No, he wouldn’t.  This is Jax-Ur, an escapee from the Phantom Zone, making his first appearance.  We learn that he was sentenced to the Zone for destroying an inhabited moon of Krypton, and Superboy sends him back there at story’s end.

This is a good tale, almost a great one, except for the revelation of how Superboy figured out Pa Kent was not Pa Kent.





Bizarro goes time-travelling in this little romp by Jerry Siegel.  He promises the citizens of Bizarro World that he will find real heroes from the past that they can feature on tv on their world, and heads in search of the Abominable Snowman, Frankenstein’s monster and the Devil.

In each case, it is Bizarro himself who is assumed by people in that time period to be the monster he is seeking.


He winds up in the prehistoric era, and runs into Titano, who he calls Tiny. and returns to Bizarrow World to tell them all about the great hero he found.


He is accused to ripping off King Kong for his story about Tiny, which makes Bizarro World cheer him, for hoaxing them all.

Bizarro logic, what can you do?


Adventure 288 – Superboy vs Dev-Em, and Bizarro Lois gains powers



Dev-Em shows himself to be a far more cruel and manipulative foe than anyone else Superboy has faced.  He projects Superboy into the Phantom Zone, then disguises himself as the hero and does all he can to ruin his name.

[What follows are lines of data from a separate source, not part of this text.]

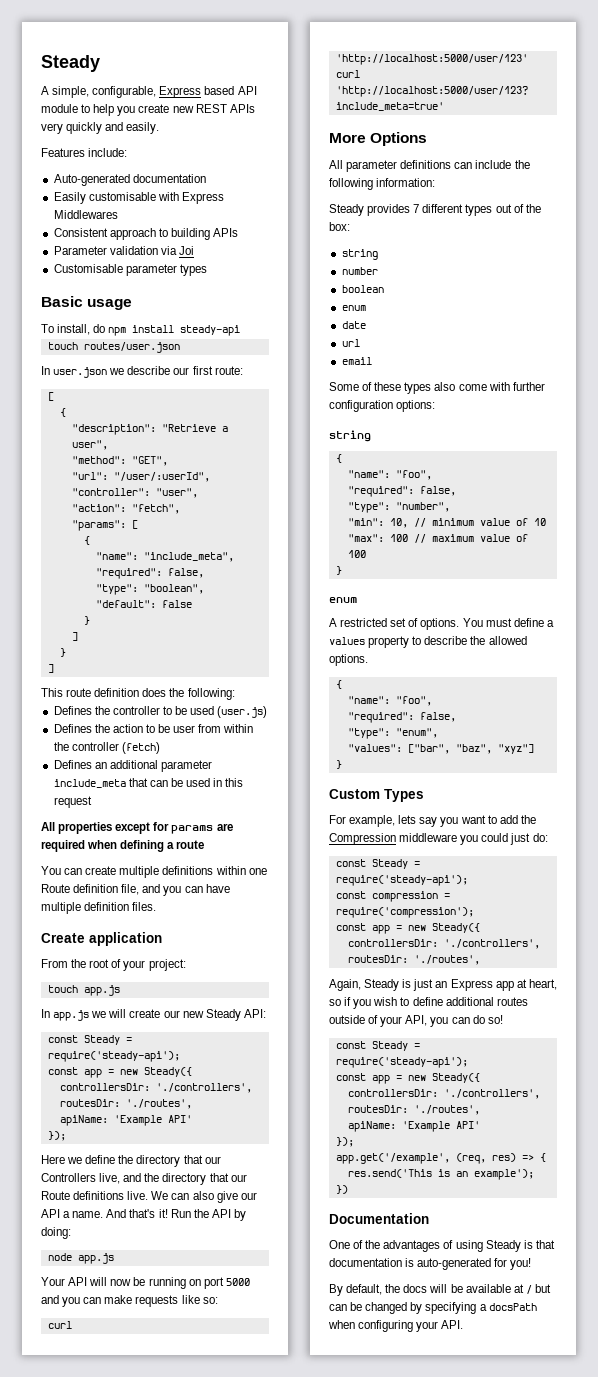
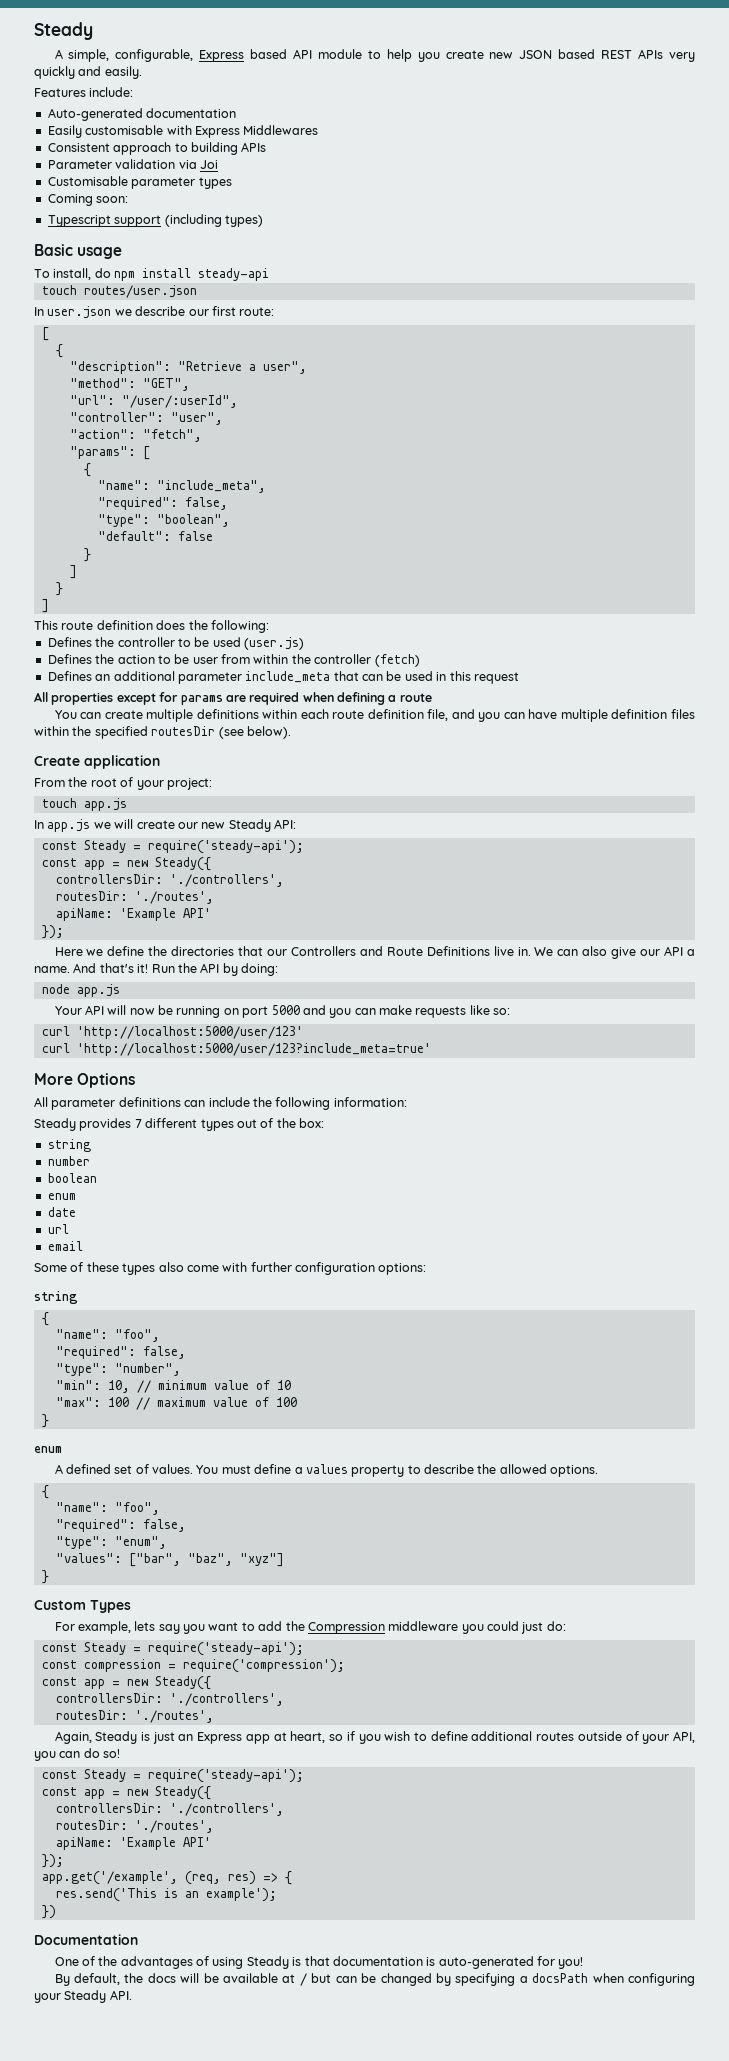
- A simple, configurable, Express based API module to help you create new REST APIs very quickly and easily.
+ A simple, configurable, Express based API module to help you create new JSON based REST APIs very quickly and easily.
+ Coming soon:
+ Typescript support (including types)
- You can create multiple definitions within one Route definition file, and you can have multiple definition files.
+ You can create multiple definitions within each route definition file, and you can have multiple definition files within the specified routesDir (see below).
- Here we define the directory that our Controllers live, and the directory that our Route definitions live.
+ Here we define the directories that our Controllers and Route Definitions live in.
- A restricted set of options.
+ A defined set of values.
- By default, the docs will be available at / but can be changed by specifying a docsPath when configuring your API.
+ By default, the docs will be available at / but can be changed by specifying a docsPath when configuring your Steady API.

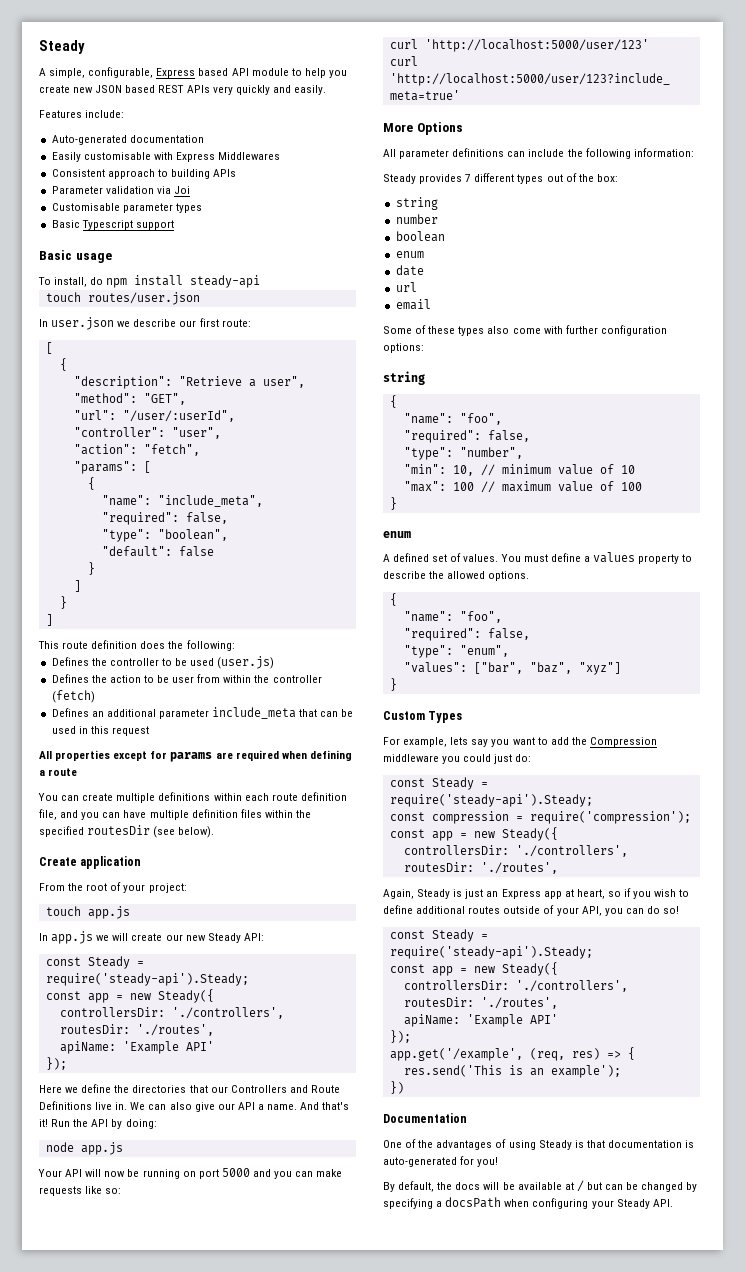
- Coming soon:
- Typescript support (including types)
+ Basic Typescript support
  In app.js we will create our new Steady API:
- const Steady = require('steady-api');
+ const Steady = require('steady-api').Steady;
  For example, lets say you want to add the Compression middleware you could just do:
- const Steady = require('steady-api');
+ const Steady = require('steady-api').Steady;
  Again, Steady is just an Express app at heart, so if you wish to define additional routes outside of your API, you can do so!
- const Steady = require('steady-api');
+ const Steady = require('steady-api').Steady;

He behaves atrociously to Ma and Pa Kent. and goes on a destructive rampage through Smallville.


Once he is convinced that everyone has turned against Superboy, he simply frees him from the Phantom Zone, leaving poor Kal to face the repercussions of Dev-Em’s actions, and takes off into the future.


I’m really of two minds about the resolution to this tale.  Otto Binder seems to find an easy out, as red kryptonite is blamed for Superboy’s behaviour.  On the other hand, perhaps the intended message was that if a person always acts nobly and selflessly, a temporary aberration can be overlooked.




Jerry Siegel has a lot of fun with the Bizarro tale in this issue, as Kltpzyxm (the Bizarro Myzptlk) gives Bizarro Lois super-powers.  Bizarro then spends the story trying to prove that Bizarro Lois is really Stupor-Woman, in a wacky variation of the standard Superman/Lois Lane plot.


The real Mr Mxyzptlk shows up at the end of the story, removing Bizarro Lois’ powers and causing everyone on Bizarro World to forget everything.  Cause what’s a story without memory loss, right?  How many issues have ended with this ploy now?  I forget.